On August 21, 2025, the SEC named Judge Margaret Ryan as its new Director of Enforcement. With her background in law and a reputation for structure, many industry experts expect her to take the reins with a back-to-basics mindset: focusing on fraud, market manipulation, and insider trading instead of sweeping, industry-wide crackdowns.
With Judge Ryan in charge, the SEC looks likely to shift away from the so-called “regulation by enforcement” approach. Instead, actions should stick closer to the law, making the whole process more predictable and transparent—with less second-guessing and more accountability for individuals. The big goal here is to keep retail investors protected and give everyone clearer compliance expectations.

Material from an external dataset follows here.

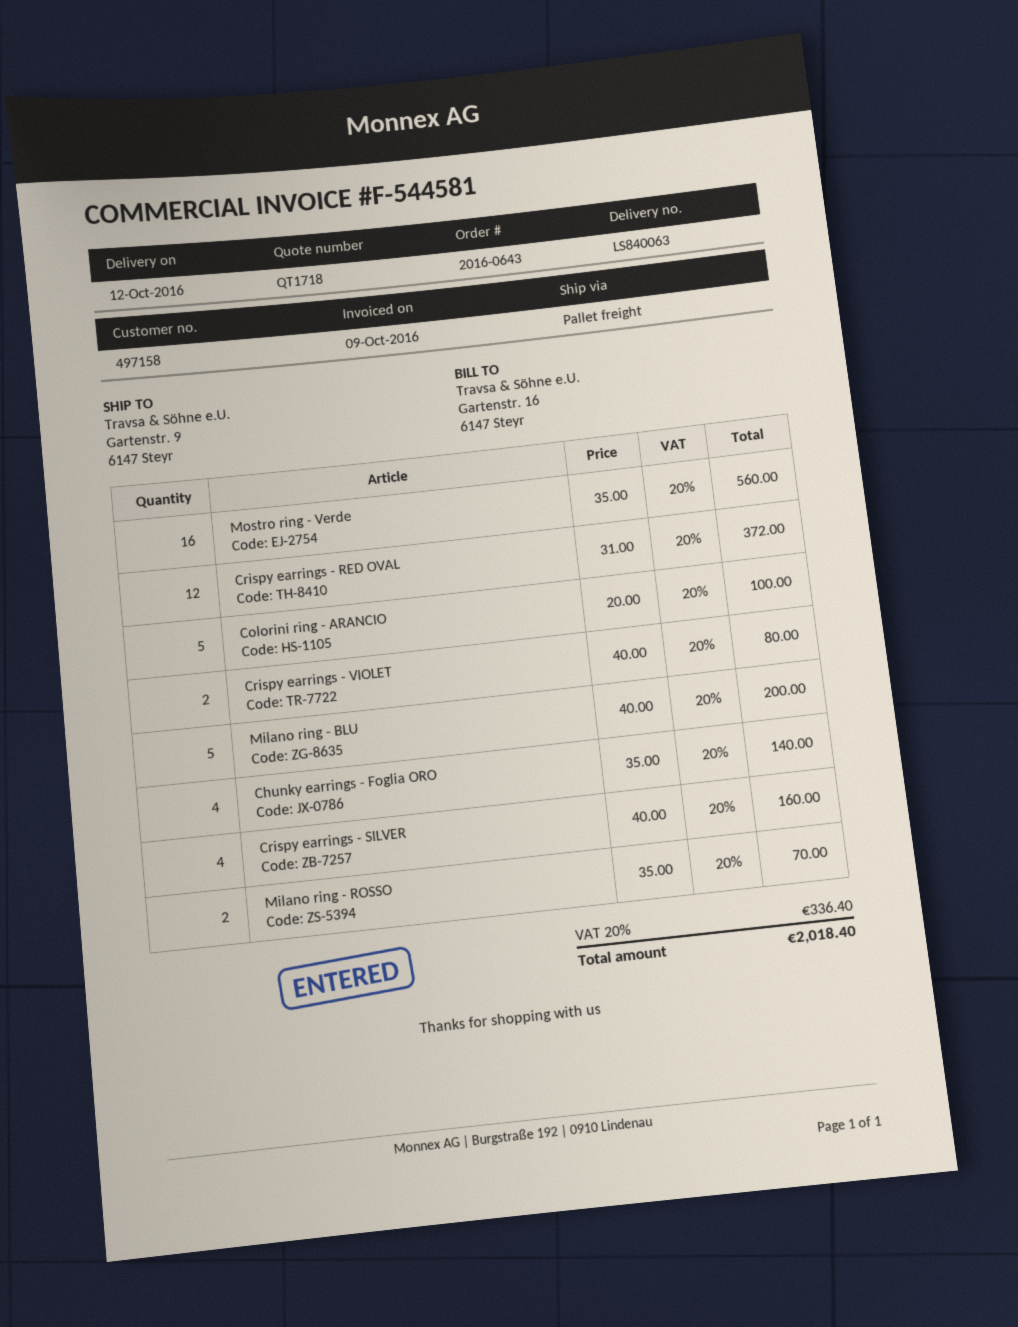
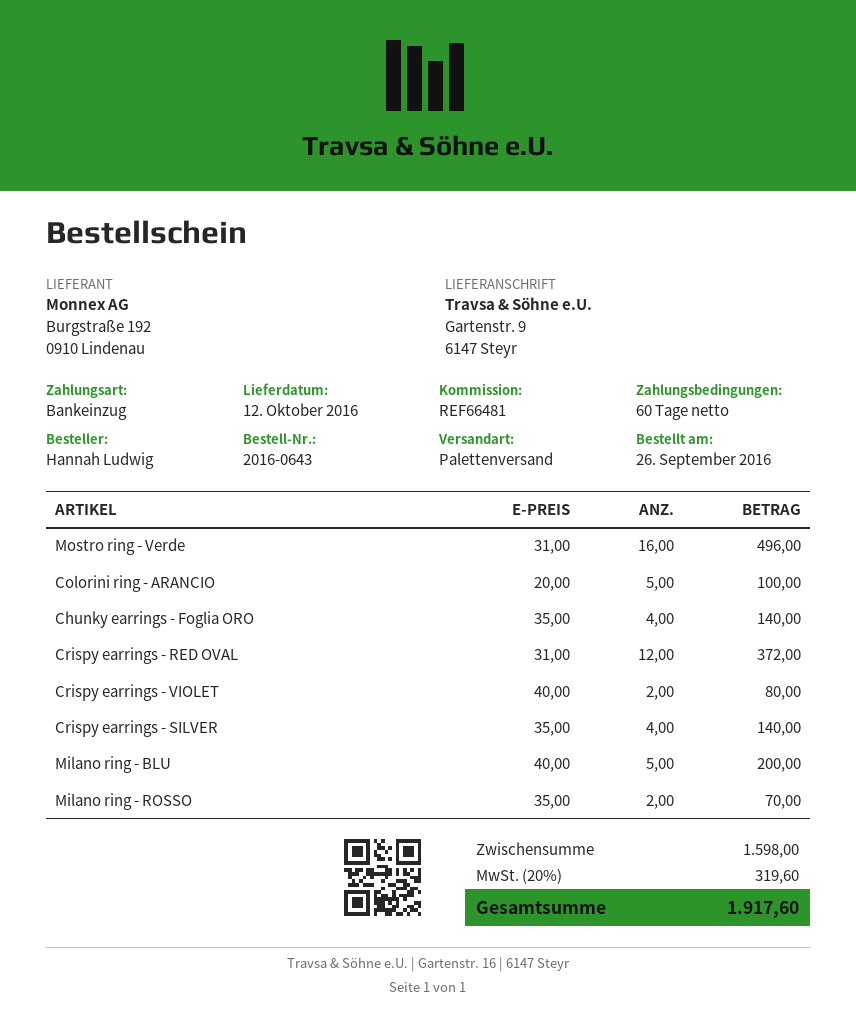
Mostro ring - Verde: 16 x 35.00 = 560.00 -> 16 x 31.00 = 496.00
Crispy earrings - SILVER: 4 x 40.00 = 160.00 -> 4 x 35.00 = 140.00
tax: 20% = 336.40 -> 20% = 319.60
total: 2018.40 -> 1917.60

For private equity funds, the appointment of Judge Margaret Ryan signals the promise of a more stable and predictable enforcement landscape. Firms that maintain robust internal controls and adhere to sound compliance protocols may find the Division of Enforcement’s renewed focus on clear violations—such as fraud and market manipulation—favorable to their operations. Under this leadership, there is an expectation that aggressive enforcement actions targeting technical infractions will diminish, with the Division instead prioritizing a transparent, rule-based process firmly grounded in existing statutory requirements. This approach is likely to reduce regulatory uncertainty and foster an environment where firms that faithfully observe securities laws are less exposed to unexpected enforcement initiatives.